Short answer is: yes, you can skip them in this case and yes, there's a performance penalty.

When all your method does is await once and immediately return, like this:

async Task FooAsync()
{
    /* ... */

    await BarAsync();
}

then it would be pretty much equivalent to write:

Task FooAsync()
{
    /* ... */

    return BarAsync();
}

The meaning of async is (from the perspective of FooAsync): okay, the operation BarAsync might take a while to complete, so if we get an uncompleted Task from it let me save my current state and return the control flow up to my caller. Once the Task gets completed, I want to pick up the state and continue what I've been doing.

In this case it's clear that there is no additional work that would be performed after the BarAsync Task completes, so you can just return that Task to the caller, since effectively FooAsync completes the exact same moment that Task would.

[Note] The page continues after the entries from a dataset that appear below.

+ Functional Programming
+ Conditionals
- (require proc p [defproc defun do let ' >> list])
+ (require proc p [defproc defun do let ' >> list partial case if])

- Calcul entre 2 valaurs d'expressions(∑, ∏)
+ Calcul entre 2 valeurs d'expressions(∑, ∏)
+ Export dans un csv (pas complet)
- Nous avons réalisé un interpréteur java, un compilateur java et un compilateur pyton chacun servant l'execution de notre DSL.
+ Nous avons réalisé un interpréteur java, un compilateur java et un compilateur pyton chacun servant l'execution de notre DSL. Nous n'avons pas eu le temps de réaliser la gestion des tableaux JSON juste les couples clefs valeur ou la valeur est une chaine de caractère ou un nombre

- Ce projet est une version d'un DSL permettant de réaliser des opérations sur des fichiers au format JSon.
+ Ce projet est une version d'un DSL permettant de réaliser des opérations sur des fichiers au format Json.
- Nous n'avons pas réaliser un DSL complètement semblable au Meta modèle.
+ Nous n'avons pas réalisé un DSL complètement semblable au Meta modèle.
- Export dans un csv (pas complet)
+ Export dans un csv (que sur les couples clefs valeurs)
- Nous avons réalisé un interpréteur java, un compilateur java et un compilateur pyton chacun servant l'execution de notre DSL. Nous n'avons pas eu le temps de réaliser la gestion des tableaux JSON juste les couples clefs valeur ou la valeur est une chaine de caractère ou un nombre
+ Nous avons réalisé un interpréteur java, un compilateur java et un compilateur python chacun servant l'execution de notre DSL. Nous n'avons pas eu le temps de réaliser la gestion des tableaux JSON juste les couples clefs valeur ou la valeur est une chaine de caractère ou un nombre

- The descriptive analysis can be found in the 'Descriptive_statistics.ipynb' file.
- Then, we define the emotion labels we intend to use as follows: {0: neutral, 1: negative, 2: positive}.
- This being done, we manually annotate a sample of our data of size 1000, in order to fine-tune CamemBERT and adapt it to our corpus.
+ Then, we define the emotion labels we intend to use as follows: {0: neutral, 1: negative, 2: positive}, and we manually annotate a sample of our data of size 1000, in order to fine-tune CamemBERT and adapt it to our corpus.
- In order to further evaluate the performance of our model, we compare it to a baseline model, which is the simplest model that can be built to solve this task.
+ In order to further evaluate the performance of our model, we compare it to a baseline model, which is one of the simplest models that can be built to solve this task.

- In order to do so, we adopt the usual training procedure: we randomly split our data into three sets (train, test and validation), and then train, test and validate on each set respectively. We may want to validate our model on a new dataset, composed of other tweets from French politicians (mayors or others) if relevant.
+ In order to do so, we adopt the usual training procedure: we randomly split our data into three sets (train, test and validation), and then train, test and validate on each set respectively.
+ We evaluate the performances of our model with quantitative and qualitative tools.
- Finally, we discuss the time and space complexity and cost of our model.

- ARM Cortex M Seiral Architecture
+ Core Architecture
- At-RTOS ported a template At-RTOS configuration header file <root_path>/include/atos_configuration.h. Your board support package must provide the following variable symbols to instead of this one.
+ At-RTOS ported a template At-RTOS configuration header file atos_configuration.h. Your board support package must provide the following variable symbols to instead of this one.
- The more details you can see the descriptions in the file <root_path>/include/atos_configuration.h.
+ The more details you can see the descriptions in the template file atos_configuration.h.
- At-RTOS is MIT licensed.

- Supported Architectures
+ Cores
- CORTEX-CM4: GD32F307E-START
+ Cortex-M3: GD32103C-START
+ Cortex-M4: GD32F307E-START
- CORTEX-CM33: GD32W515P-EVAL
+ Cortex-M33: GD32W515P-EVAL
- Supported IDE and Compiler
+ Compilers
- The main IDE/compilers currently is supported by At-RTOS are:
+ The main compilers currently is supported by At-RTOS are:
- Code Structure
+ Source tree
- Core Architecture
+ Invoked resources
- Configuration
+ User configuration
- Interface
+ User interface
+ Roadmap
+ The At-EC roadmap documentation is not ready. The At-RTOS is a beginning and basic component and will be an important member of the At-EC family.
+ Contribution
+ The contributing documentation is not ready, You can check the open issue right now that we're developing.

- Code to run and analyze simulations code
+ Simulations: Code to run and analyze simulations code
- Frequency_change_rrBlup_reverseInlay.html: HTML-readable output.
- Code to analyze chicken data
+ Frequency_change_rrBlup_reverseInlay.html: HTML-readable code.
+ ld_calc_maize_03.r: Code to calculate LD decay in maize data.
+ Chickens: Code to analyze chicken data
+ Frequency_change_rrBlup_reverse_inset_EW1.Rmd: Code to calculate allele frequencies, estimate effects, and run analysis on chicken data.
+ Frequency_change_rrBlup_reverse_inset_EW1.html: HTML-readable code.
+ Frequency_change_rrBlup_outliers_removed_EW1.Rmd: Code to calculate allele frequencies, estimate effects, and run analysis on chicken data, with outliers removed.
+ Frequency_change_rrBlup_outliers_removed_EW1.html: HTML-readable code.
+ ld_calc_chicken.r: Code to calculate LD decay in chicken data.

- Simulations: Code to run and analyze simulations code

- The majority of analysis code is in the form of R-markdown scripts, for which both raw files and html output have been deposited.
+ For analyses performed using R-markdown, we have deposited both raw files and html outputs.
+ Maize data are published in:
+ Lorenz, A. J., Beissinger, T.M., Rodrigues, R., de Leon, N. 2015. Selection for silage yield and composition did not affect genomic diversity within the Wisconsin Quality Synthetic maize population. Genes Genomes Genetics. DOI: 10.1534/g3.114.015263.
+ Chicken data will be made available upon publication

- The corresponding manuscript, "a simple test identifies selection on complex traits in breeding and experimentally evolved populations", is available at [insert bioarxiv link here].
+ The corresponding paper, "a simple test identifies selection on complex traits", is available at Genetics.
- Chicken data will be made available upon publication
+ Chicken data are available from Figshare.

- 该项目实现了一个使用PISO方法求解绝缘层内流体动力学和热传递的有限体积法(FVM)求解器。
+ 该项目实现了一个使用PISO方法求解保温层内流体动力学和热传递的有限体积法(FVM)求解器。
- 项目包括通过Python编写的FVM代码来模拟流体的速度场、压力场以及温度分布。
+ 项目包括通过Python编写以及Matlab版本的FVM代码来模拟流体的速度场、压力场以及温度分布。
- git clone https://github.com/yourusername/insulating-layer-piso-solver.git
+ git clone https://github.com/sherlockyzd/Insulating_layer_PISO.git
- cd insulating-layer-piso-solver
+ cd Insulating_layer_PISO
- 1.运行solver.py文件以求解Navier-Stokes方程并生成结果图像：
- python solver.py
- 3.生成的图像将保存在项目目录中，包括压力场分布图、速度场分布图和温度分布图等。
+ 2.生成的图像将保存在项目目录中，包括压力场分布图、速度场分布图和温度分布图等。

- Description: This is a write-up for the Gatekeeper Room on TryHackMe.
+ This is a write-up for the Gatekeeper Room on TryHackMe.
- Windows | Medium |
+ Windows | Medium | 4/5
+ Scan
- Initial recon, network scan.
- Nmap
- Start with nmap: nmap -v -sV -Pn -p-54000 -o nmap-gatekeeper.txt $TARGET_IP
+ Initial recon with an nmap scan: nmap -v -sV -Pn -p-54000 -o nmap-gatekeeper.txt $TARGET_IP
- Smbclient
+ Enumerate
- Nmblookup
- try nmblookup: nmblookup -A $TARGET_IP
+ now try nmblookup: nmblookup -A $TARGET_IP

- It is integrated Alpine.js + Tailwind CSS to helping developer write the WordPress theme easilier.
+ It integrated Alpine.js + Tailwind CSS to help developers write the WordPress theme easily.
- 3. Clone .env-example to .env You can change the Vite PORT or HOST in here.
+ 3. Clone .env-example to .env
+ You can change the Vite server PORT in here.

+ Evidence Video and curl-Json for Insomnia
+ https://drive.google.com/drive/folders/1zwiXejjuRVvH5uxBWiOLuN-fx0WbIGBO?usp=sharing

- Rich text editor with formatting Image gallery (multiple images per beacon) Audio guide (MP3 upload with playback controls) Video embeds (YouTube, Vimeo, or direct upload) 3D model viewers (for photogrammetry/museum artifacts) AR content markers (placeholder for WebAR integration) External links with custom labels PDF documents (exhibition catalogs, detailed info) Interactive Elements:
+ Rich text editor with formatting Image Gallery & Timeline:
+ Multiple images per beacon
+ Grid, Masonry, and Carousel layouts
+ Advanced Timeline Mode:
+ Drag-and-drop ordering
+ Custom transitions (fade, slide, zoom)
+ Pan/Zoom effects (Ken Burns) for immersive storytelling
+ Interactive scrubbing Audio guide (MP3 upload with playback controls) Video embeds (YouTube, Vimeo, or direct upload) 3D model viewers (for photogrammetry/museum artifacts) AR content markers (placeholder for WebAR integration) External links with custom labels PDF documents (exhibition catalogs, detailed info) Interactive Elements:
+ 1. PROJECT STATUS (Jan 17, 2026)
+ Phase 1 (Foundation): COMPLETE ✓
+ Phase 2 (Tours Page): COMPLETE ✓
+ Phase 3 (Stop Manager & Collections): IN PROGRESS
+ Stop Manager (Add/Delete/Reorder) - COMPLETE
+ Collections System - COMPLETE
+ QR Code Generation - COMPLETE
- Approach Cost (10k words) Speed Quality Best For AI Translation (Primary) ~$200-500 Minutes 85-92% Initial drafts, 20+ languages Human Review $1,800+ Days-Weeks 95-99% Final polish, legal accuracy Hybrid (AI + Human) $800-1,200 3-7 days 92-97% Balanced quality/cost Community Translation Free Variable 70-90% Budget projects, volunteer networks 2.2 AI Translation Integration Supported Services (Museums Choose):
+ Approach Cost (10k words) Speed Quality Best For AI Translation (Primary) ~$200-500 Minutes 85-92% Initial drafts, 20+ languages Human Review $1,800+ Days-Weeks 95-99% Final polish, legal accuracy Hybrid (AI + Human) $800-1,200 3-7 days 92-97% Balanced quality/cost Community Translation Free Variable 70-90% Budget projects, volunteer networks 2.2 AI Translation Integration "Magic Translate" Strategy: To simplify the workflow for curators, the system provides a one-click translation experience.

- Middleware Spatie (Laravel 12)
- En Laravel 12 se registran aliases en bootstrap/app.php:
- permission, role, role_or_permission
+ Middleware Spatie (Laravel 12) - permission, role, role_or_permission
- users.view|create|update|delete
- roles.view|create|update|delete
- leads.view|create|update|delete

There's no need to save any state or to schedule continuations.

The overhead for this is not huge when we're talking about a single call, but if you call this method many times you might feel an impact. The compiler has to set up the entire async infrastructure the moment you declare your method to be async - the state machine, continuation scheduling, the whole package. So as a general rule: if you can simplify your method to not be async but simply return another Task, it's worth to do so.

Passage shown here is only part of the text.